■ RECORDS FOR THIS TASK
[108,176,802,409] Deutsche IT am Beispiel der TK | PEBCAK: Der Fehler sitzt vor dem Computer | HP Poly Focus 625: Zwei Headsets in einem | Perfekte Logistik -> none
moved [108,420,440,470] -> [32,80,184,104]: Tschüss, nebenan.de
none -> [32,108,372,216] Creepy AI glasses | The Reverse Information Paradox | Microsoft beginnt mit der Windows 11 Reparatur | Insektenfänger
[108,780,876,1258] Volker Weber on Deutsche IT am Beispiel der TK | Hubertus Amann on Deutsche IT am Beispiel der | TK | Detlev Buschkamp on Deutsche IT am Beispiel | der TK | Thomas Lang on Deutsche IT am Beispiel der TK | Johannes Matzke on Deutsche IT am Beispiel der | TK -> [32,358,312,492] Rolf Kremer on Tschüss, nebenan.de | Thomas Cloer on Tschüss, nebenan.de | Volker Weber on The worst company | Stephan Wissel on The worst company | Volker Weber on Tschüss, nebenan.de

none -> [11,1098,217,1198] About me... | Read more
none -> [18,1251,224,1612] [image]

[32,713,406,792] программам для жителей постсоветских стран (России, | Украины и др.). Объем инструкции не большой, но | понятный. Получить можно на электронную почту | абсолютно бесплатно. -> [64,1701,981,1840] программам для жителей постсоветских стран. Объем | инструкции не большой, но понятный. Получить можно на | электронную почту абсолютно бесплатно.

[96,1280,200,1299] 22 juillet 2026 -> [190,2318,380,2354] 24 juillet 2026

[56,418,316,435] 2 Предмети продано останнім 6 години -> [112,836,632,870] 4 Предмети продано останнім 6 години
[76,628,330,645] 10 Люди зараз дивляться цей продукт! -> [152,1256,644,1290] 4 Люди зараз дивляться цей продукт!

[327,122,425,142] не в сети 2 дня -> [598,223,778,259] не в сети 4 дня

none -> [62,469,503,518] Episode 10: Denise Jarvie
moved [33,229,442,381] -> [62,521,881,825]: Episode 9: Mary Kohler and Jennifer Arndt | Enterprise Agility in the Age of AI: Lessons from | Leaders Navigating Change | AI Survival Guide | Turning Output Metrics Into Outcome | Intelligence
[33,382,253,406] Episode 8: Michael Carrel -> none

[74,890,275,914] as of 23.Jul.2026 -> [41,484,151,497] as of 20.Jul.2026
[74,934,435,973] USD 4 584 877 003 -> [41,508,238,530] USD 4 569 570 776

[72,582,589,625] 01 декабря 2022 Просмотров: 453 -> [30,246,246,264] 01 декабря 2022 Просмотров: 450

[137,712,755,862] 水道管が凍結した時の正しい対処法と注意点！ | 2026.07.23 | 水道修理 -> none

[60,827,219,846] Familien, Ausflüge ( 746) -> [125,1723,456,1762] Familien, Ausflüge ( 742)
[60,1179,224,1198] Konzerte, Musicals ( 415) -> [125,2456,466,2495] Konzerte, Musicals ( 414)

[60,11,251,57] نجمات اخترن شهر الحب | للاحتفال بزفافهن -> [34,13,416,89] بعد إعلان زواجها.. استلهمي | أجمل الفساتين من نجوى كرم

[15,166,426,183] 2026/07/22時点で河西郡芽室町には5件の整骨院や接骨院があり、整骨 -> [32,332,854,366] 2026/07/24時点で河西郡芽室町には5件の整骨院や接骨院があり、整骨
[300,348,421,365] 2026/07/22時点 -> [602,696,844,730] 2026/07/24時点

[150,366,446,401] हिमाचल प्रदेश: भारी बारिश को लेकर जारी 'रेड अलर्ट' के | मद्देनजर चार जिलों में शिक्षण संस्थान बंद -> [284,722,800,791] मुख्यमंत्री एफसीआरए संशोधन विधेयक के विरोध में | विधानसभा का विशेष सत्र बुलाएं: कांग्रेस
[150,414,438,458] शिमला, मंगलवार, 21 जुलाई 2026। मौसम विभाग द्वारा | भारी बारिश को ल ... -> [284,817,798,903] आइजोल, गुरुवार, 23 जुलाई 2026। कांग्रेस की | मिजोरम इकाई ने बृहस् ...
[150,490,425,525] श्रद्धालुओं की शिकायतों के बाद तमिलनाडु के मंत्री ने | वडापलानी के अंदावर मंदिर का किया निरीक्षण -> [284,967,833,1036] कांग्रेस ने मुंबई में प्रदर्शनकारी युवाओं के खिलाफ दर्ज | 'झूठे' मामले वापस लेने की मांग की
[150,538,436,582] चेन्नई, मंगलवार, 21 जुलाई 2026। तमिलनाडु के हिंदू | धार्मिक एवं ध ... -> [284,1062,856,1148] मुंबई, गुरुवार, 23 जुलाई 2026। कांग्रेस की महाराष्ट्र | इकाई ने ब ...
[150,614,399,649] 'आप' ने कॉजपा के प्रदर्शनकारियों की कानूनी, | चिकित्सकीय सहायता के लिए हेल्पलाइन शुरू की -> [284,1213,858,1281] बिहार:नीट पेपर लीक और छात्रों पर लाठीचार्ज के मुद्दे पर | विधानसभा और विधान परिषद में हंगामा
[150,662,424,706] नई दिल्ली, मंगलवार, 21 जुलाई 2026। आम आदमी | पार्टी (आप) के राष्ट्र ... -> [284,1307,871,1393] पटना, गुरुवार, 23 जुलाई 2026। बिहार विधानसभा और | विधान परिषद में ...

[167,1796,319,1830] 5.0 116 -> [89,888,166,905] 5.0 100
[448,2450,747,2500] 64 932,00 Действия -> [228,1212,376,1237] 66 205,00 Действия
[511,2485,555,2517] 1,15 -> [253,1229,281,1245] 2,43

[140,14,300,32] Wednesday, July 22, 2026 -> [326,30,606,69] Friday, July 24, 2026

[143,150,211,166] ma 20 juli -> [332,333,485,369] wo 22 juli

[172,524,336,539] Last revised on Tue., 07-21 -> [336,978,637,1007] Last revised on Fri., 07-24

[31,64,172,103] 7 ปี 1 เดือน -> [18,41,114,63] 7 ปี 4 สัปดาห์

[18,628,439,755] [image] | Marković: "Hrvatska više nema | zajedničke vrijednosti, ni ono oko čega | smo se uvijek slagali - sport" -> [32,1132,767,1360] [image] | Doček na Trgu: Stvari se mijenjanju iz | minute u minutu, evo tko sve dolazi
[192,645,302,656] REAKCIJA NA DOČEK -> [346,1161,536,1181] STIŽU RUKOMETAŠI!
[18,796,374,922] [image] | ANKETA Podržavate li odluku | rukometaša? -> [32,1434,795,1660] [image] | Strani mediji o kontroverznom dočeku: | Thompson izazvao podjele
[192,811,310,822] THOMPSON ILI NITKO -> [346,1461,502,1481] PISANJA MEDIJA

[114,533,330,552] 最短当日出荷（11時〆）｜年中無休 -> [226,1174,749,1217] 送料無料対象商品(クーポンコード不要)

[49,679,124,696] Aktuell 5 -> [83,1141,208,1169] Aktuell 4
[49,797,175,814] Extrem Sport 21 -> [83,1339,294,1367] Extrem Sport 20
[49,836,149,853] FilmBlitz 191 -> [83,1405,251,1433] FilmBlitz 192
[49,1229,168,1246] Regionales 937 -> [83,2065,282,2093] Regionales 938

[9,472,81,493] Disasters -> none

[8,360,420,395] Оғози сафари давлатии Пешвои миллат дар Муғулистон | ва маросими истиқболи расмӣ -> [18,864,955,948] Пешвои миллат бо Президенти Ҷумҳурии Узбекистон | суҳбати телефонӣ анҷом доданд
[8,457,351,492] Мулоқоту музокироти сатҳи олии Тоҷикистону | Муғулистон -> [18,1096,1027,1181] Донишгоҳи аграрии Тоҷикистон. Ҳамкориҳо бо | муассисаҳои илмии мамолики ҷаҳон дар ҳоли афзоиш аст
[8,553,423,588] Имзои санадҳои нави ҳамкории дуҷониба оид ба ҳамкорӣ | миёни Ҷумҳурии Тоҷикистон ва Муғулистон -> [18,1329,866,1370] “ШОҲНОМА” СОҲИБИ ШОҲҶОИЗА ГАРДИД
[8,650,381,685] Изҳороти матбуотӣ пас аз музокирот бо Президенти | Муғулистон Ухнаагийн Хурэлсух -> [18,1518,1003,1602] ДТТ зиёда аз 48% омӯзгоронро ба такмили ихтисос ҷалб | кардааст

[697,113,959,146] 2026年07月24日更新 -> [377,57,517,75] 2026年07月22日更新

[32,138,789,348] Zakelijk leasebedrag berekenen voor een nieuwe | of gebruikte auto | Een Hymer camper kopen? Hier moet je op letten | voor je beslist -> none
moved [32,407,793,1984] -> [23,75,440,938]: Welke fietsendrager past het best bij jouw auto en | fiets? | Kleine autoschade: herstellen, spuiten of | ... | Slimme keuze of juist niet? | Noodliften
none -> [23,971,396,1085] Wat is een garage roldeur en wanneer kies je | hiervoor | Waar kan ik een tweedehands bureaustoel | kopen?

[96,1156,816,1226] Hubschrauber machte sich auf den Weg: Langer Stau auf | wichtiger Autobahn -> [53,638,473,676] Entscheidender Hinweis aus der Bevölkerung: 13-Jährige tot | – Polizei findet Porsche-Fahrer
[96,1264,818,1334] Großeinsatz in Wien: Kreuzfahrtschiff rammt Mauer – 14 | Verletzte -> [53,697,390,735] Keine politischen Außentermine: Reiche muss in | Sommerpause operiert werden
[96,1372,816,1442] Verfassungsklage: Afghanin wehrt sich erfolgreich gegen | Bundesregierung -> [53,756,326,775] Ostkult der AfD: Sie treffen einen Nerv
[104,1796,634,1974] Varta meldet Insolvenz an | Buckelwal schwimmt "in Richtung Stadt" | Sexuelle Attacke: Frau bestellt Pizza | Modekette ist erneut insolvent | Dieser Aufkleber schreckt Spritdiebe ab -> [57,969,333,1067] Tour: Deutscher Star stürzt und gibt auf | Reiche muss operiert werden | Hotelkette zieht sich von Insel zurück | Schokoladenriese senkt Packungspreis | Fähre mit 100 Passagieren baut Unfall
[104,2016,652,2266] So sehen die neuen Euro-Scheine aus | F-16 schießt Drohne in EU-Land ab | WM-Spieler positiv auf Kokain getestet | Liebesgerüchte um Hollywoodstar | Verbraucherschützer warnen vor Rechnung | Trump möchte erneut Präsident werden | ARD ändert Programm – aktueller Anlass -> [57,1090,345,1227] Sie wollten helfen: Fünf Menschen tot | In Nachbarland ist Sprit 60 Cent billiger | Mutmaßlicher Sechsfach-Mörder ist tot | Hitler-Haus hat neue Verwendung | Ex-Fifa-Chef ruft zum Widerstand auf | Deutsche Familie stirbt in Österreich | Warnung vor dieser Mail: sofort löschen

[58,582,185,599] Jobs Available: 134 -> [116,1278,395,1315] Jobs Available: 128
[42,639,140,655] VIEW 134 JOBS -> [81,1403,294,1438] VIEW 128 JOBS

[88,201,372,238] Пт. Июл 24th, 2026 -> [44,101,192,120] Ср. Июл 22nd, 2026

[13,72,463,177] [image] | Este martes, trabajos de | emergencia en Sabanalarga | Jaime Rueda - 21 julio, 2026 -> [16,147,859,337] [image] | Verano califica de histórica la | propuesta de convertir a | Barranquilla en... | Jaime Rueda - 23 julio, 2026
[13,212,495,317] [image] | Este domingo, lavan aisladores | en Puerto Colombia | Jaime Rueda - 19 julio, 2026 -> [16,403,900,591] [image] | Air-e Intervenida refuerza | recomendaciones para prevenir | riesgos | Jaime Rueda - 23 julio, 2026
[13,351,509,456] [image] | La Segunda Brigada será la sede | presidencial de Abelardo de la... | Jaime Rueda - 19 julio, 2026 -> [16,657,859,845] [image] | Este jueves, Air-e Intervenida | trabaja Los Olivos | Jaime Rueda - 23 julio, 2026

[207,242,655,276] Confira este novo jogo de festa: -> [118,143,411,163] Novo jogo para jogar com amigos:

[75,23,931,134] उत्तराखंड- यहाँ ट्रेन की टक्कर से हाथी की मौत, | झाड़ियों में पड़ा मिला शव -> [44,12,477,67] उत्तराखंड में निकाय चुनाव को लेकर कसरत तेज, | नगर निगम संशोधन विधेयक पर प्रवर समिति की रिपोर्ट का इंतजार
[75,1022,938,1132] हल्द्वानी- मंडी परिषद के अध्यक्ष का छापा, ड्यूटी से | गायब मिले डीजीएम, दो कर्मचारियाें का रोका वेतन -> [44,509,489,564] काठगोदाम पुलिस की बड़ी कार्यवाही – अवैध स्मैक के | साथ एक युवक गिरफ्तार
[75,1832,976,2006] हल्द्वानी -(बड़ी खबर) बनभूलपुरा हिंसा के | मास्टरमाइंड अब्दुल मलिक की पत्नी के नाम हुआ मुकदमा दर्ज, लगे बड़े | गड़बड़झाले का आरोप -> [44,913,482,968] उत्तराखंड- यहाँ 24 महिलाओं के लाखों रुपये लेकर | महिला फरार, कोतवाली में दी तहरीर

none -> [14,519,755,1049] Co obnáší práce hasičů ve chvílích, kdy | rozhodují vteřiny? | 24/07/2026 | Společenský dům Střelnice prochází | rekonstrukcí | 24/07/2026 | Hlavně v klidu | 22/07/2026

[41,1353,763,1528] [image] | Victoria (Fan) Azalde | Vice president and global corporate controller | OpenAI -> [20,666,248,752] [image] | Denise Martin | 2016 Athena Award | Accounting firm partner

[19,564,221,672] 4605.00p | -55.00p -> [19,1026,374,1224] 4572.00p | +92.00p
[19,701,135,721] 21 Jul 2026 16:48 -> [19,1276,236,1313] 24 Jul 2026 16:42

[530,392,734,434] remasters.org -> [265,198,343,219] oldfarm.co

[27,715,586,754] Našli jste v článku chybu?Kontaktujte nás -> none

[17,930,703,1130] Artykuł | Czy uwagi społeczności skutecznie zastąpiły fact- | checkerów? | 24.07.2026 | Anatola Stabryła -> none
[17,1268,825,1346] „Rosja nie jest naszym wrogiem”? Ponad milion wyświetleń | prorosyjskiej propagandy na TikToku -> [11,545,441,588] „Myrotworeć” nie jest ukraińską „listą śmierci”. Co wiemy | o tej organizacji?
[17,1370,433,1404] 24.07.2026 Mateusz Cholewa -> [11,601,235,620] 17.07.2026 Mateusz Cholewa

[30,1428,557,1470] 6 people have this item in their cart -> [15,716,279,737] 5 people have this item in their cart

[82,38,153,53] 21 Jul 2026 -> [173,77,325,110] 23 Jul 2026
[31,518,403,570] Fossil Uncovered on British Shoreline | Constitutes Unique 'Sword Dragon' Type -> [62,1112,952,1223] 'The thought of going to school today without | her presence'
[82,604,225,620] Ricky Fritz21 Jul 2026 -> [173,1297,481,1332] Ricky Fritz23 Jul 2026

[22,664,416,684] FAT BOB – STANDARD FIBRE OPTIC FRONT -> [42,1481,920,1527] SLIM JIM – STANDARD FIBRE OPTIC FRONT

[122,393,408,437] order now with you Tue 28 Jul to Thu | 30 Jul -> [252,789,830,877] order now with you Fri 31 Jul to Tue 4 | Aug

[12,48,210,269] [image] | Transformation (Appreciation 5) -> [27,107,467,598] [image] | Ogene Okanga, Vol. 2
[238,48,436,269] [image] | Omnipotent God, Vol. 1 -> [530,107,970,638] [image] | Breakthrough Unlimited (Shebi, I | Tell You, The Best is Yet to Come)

■ WORK ORDER
The required answer is the run of lines above, starting at the line with "[327,122,425,142] не в" and ending at the line with "none -> [62,469,503,518]", reproduced exactly with both ends.

■ ANSWER SPACE
[327,122,425,142] не в сети 2 дня -> [598,223,778,259] не в сети 4 дня

none -> [62,469,503,518] Episode 10: Denise Jarvie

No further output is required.